Nation of thoroughbreds in a photo-finish with the best in the world

FERGUS FINLAY (Irish Examiner, Nov 11) took the opportunity to criticise the Minister for Finance in the weeks coming up to the budget.

While that may be fair game in the world of politics, on this occasion Mr Finlay has misrepresented the work of Horse Racing Ireland (HRI), the state body established to develop and promote the horse racing and breeding industry in this country.

Mr Finlay quotes selectively from the HRI strategic plan for the industry, which was published earlier this year.

That plan details 40 strategic goals encompassing racecourse development, training, education and employment, administration and integrity, development and promotion of the breeding sector and the overall funding of the industry.

In submitting the plan to the Minister for Arts, Sports and Tourism, John O'Donoghue, HRI set out a clear rationale for the continuation of the Horse and Greyhound Racing Fund: "Ireland has many inherent advantages in the world of thoroughbred horse racing and breeding due to its natural environment, its human skills base, unique history and tradition of working with horses.

These natural gifts are not enough in themselves to create a world centre of excellence and the achievement of the mission will depend on our ability to establish clear business goals and put in place the resources of labour, capital and enterprise required to bring each to fruition."

Anyone reading Fergus Finlay's column could have been left with the impression that all HRI does with funds allocated to it by the Government is to redistribute them to wealthy owners via prizemoney.

Fergus, as a one-time paid consultant to the Turf Club, knows that there is a lot more than that to this industry.

The budget allocated to HRI is under public control and subject to audit like any other state body.

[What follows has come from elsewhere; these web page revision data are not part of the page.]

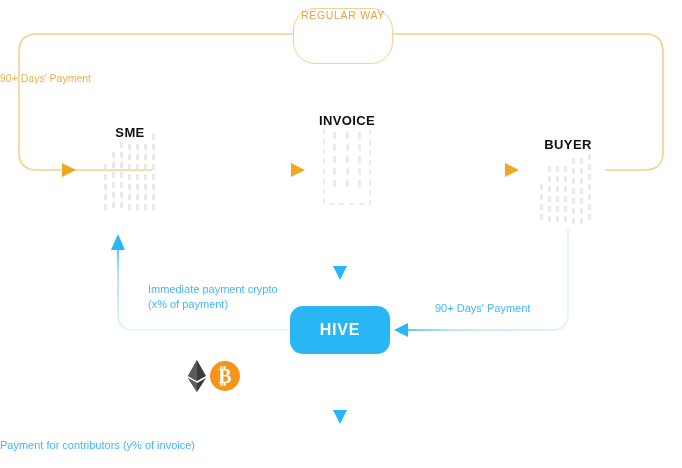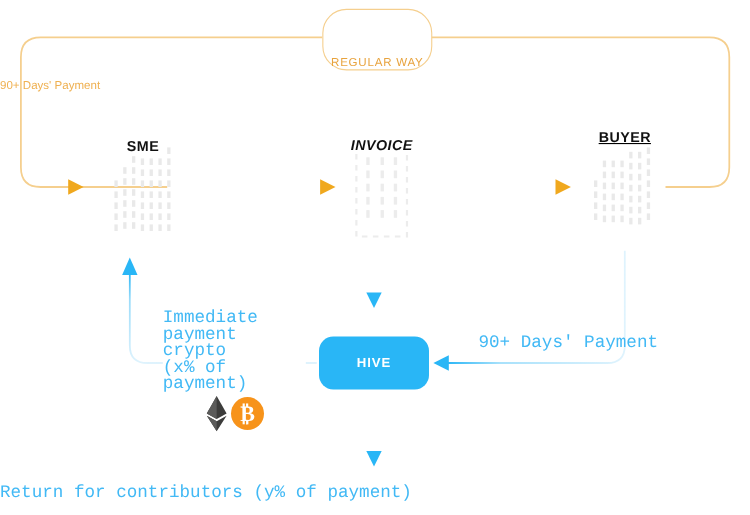--- a/index.html
+++ b/index.html
@@ -45,78 +45,78 @@
     padding: 1px 3px;
     white-space: nowrap;
   }
   .entity-texture {
     position: absolute;
     left: 0; top: 0; right: 0; bottom: 0;
     z-index: 1;
   }
 
   #entity-sme   { left: 96px;  top: 124px; width: 68px; height: 92px; }
-  #entity-invoice { left: 320px; top: 123px; width: 54px; height: 96px; font-style: italic; }
-  #entity-buyer { left: 534px; top: 116px; width: 68px; height: 92px; text-decoration: underline; }
+  #entity-invoice { left: 320px; top: 112px; width: 54px; height: 96px; }
+  #entity-buyer { left: 534px; top: 136px; width: 68px; height: 92px; }
 
   
   #hive-node {
     position: absolute;
     left: 290px;
     top: 306px;
     width: 100px;
     height: 48px;
     border-radius: 13px;
     background: #29b6f6;
     display: flex;
     align-items: center;
     justify-content: center;
     z-index: 4;
   }
   #hive-node .hive-label {
     font-family: "Liberation Sans", sans-serif;
     font-weight: bold;
-    font-size: 12px;
+    font-size: 16px;
     letter-spacing: 0.8px;
     color: #ffffff;
   }
 
   
   #regular-way-node {
     position: absolute;
     left: 293px;
     top: 8px;
     width: 98px;
     height: 54px;
     border: 1px solid #f5cf8e;
     border-radius: 22px;
     background: #ffffff;
     display: flex;
-    align-items: flex-end;
+    align-items: flex-start;
     justify-content: center;
     z-index: 4;
   }
   #regular-way-node .rw-label {
     font-family: "Liberation Sans", sans-serif;
     font-size: 10.5px;
     letter-spacing: 0.7px;
     color: #e8a33d;
     white-space: nowrap;
   }
 
   
   .diagram-label {
     position: absolute;
     font-family: "Liberation Sans", sans-serif;
     text-align: left;
     white-space: nowrap;
     z-index: 5;
   }
   .label-amber { color: #efb050; font-size: 10.5px; }
-  .label-blue  { color: #42b9f5; font-size: 16px; font-family: Liberation Mono, monospace; }
+  .label-blue  { color: #42b9f5; font-size: 11px; }
 
   #label-regular-days { left: 0; right: 0; top: 72px; }
   #label-return-contrib { left: 0; right: 0; top: 439px; }
   #label-buyer-days { left: 435px; top: 302px; }
 
   #label-immediate {
     left: 148px;
     top: 282px;
     width: 130px;
     line-height: 15px;
@@ -344,21 +344,21 @@
     <span class="hive-label">HIVE</span>
   </div>
 
   <div class="diagram-label label-blue" id="label-immediate">
     <div>Immediate payment crypto</div>
     <div>(x% of payment)</div>
   </div>
 
   <div class="diagram-label label-blue" id="label-buyer-days">90+ Days' Payment</div>
 
-  <div class="diagram-label label-blue" id="label-return-contrib">Return for contributors (y% of payment)</div>
+  <div class="diagram-label label-blue" id="label-return-contrib">Payment for contributors (y% of invoice)</div>
 
   <svg id="crypto-icons" viewBox="0 0 58 36">
     <g>
       <polygon points="14,2 23,18 14,23 5,18" fill="#3c3c3b"></polygon>
       <polygon points="14,2 14,23 5,18" fill="#5b5b5a"></polygon>
       <polygon points="14,25 23,20 14,34 5,20" fill="#3c3c3b"></polygon>
       <polygon points="14,25 14,34 5,20" fill="#5b5b5a"></polygon>
     </g>
     <g>
       <circle cx="42" cy="18" r="15" fill="#f7931a"></circle>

We have a board representative of all sectors of the industry, including stable staff and others. In focusing on prizemoney, Fergus neglects to point out the wider activities of HRI.

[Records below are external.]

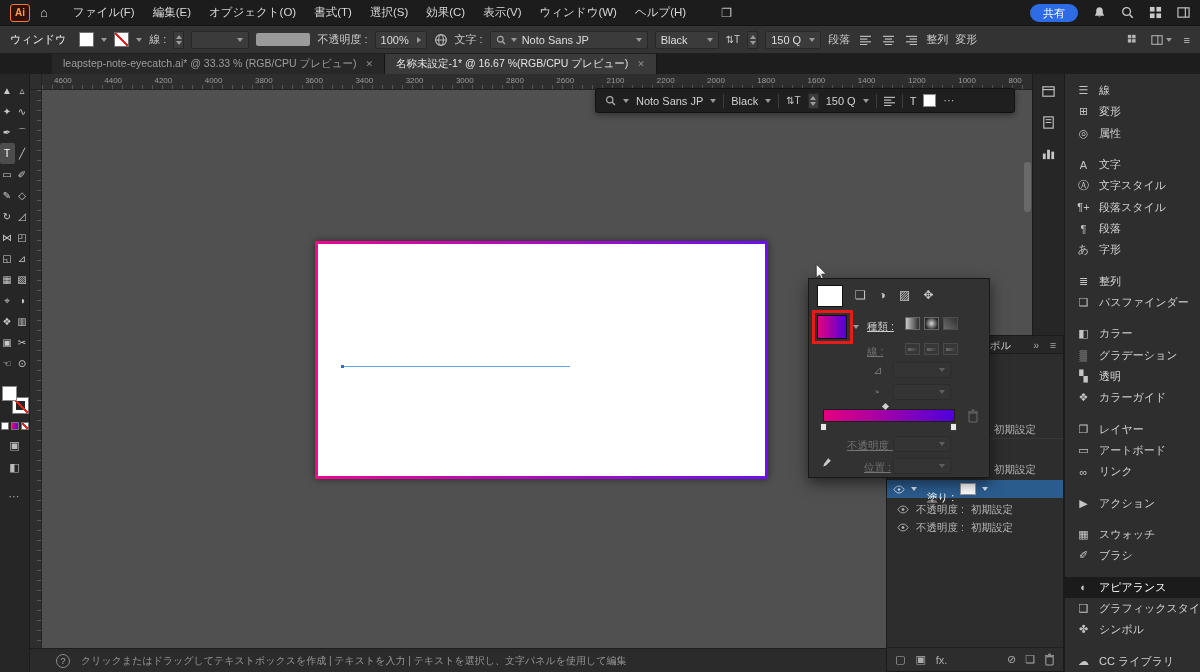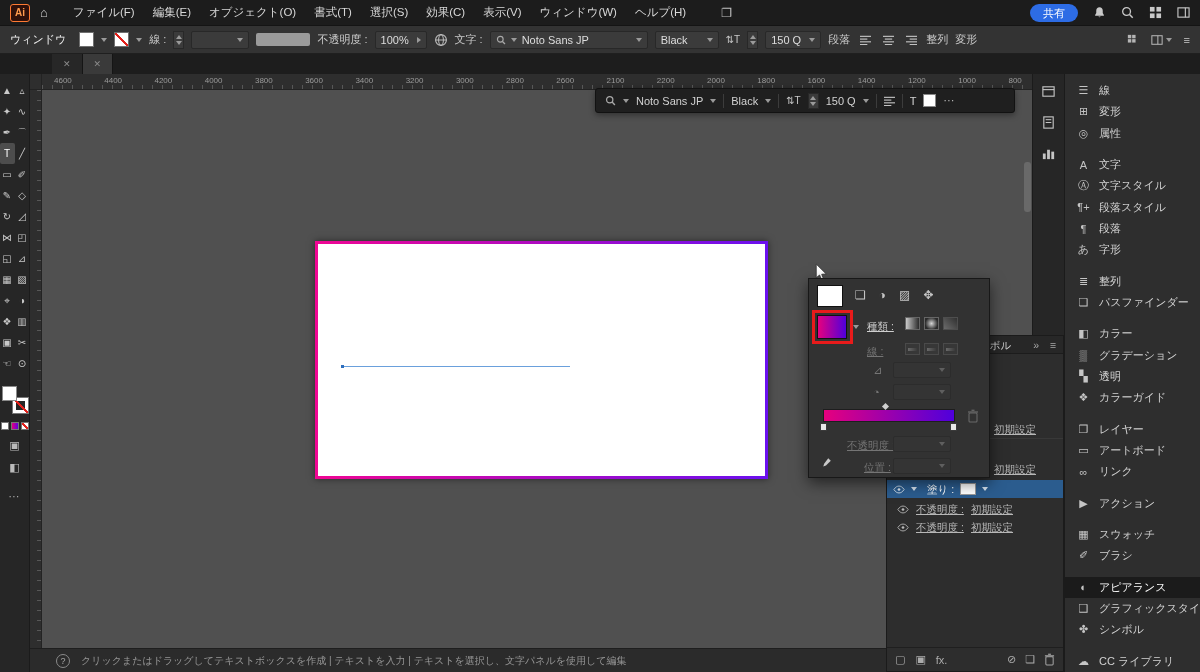--- a/index.html
+++ b/index.html
@@ -112,21 +112,21 @@
   .gp-trash { position:absolute;left:158px;top:130px;opacity:.6; }
   .gp-dropper { position:absolute;left:11px;top:178px; }
 
   
   .app-panel { position:absolute;left:886px;top:335px;width:178px;height:337px;background:#2d2d2d;border:1px solid #1b1b1b;z-index:35;font-size:10.5px; }
   .ap-header { position:absolute;left:0;right:0;top:0;height:18px;background:#272727;border-bottom:1px solid #1c1c1c; }
   .ap-tab { position:absolute;left:92px;top:3px;color:#cfcfcf; }
   .ap-dchev { position:absolute;right:24px;top:3px;color:#a8a8a8; }
   .ap-menu { position:absolute;right:7px;top:3px;color:#a8a8a8; }
   .ap-row { position:absolute;left:0;right:0;height:19px; }
-  .ap-link { color:#b8b8b8;text-decoration:underline;white-space:nowrap; }
+  .ap-link { color:#b8b8b8;white-space:nowrap; }
   .ap-row.sel { background:#2b5c8e;height:18px; }
   .ap-eye { position:absolute;top:5px; }
   .ap-sw { position:absolute;width:16px;height:12px;background:#fff;border:1px solid #9a9a9a;top:3px; }
   .ap-bottom { position:absolute;left:0;right:0;bottom:0;height:24px;border-top:1px solid #1f1f1f;display:flex;align-items:center;gap:10px;padding:0 8px;color:#ababab;font-size:11px;background:#2d2d2d; }
   .ap-bottom .right { margin-left:auto;display:flex;align-items:center;gap:9px; }
 
   
   .dock-strip { position:absolute;left:1032px;top:74px;width:32px;height:598px;background:#262626;border-left:1px solid #1b1b1b;z-index:20;display:flex;flex-direction:column;align-items:center;gap:16px;padding-top:10px; }
   .dock-list { position:absolute;left:1064px;top:74px;width:136px;height:598px;background:#2e2e2e;border-left:1px solid #1b1b1b;z-index:20;display:flex;flex-direction:column;padding-top:6px;overflow:hidden; }
   .dock-item { height:22px;display:flex;align-items:center;gap:8px;padding-left:11px;color:#d2d2d2;white-space:nowrap; }
@@ -290,24 +290,26 @@
         </svg>
       <span class="td"></span>
     </span>
     <span>≡</span>
   </div>
 </div>
 
 <div class="tabbar">
 
     <div class="tab">
+      <span>leapstep-note-eyecatch.ai* @ 33.33 % (RGB/CPU プレビュー)</span>
       <span class="close">✕</span>
     </div>
 
     <div class="tab active">
+      <span>名称未設定-1* @ 16.67 %(RGB/CPU プレビュー)</span>
       <span class="close">✕</span>
     </div>
 
 </div>
 
 <div class="toolbar">
   <div class="tools">
 
       <span class="tool">
         <span>▲</span>
@@ -618,21 +620,21 @@
     <span class="ap-link" style="position:absolute;left:107px;top:3px">初期設定</span>
   </div>
   <div class="ap-row sel" style="top:144px">
     <span class="ap-eye" style="left:6px">
       <svg viewBox="0 0 14 10" width="12" height="9">
           <path d="M1 5c2-3 4-4 6-4s4 1 6 4c-2 3-4 4-6 4S3 8 1 5z" fill="none" stroke="#dce6f0" stroke-width="1"></path>
           <circle cx="7" cy="5" r="1.6" fill="#dce6f0"></circle>
         </svg>
     </span>
     <span class="td" style="position:absolute;left:24px;top:7px;border-top-color:#d6e2ee"></span>
-    <span style="position:absolute;left:40px;top:3px;color:#fff">塗り :</span>
+    <span style="position:absolute;left:40px;top:11px;color:#fff">塗り :</span>
     <span class="ap-sw" style="left:73px"></span>
     <span class="td" style="position:absolute;left:95px;top:7px;border-top-color:#d6e2ee"></span>
   </div>
   <div class="ap-row" style="top:164px">
     <span class="ap-eye" style="left:10px">
       <svg viewBox="0 0 14 10" width="12" height="9">
           <path d="M1 5c2-3 4-4 6-4s4 1 6 4c-2 3-4 4-6 4S3 8 1 5z" fill="none" stroke="#b9b9b9" stroke-width="1"></path>
           <circle cx="7" cy="5" r="1.6" fill="#b9b9b9"></circle>
         </svg>
     </span>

What about the development of an infrastructure for the 25,000 jobs directly and indirectly sustained by the racing sector?

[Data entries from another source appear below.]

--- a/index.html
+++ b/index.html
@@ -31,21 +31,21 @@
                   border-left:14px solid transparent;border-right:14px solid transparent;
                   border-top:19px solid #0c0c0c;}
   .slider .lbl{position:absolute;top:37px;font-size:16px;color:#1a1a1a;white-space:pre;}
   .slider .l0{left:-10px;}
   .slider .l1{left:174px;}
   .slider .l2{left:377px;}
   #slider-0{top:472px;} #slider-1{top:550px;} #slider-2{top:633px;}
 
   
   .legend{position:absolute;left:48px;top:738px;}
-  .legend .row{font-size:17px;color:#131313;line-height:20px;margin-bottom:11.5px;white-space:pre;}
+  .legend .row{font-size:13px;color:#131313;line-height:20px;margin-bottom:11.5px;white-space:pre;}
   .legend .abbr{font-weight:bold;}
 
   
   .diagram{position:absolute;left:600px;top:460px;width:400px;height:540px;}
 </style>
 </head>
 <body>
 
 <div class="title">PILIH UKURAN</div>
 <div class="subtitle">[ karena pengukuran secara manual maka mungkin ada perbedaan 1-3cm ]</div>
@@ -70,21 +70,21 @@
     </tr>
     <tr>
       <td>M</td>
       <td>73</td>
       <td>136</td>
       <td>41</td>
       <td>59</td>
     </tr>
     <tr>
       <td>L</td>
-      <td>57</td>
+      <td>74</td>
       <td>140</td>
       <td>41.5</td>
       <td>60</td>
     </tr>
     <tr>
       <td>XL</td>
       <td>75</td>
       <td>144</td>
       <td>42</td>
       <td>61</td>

What about the development of world class racecourse facilities? What about the social and economic benefits of the racing festivals and hundreds of regular race meetings that are part of the lifeblood of the Irish rural economy?

The fact that Ireland is the third largest thoroughbred bloodstock nation in the world and that our horses and riders consistently succeed on the world stage is a source of pride for all Irish people.

Is Fergus suggesting that the investment made in the jobs in Irish racing and breeding produces less worthy employment than other sectors of the economy?

We are proud to help maintain and grow an indigenous skills base that has placed Ireland among the leading racing nations in the world.

We cannot accept the casual inference that people working in racing are unworthy beneficiaries of State largesse. It is of course easy to juxtapose expenditure in any sector against the needs of health, education and welfare and conclude that it is money wasted or misused.

It is also facile and ignores the contribution that such wider economic activity makes to these key sectors.

Racing has been, and can be, fully financed from the duties on betting turnover our five year plan sets that out clearly.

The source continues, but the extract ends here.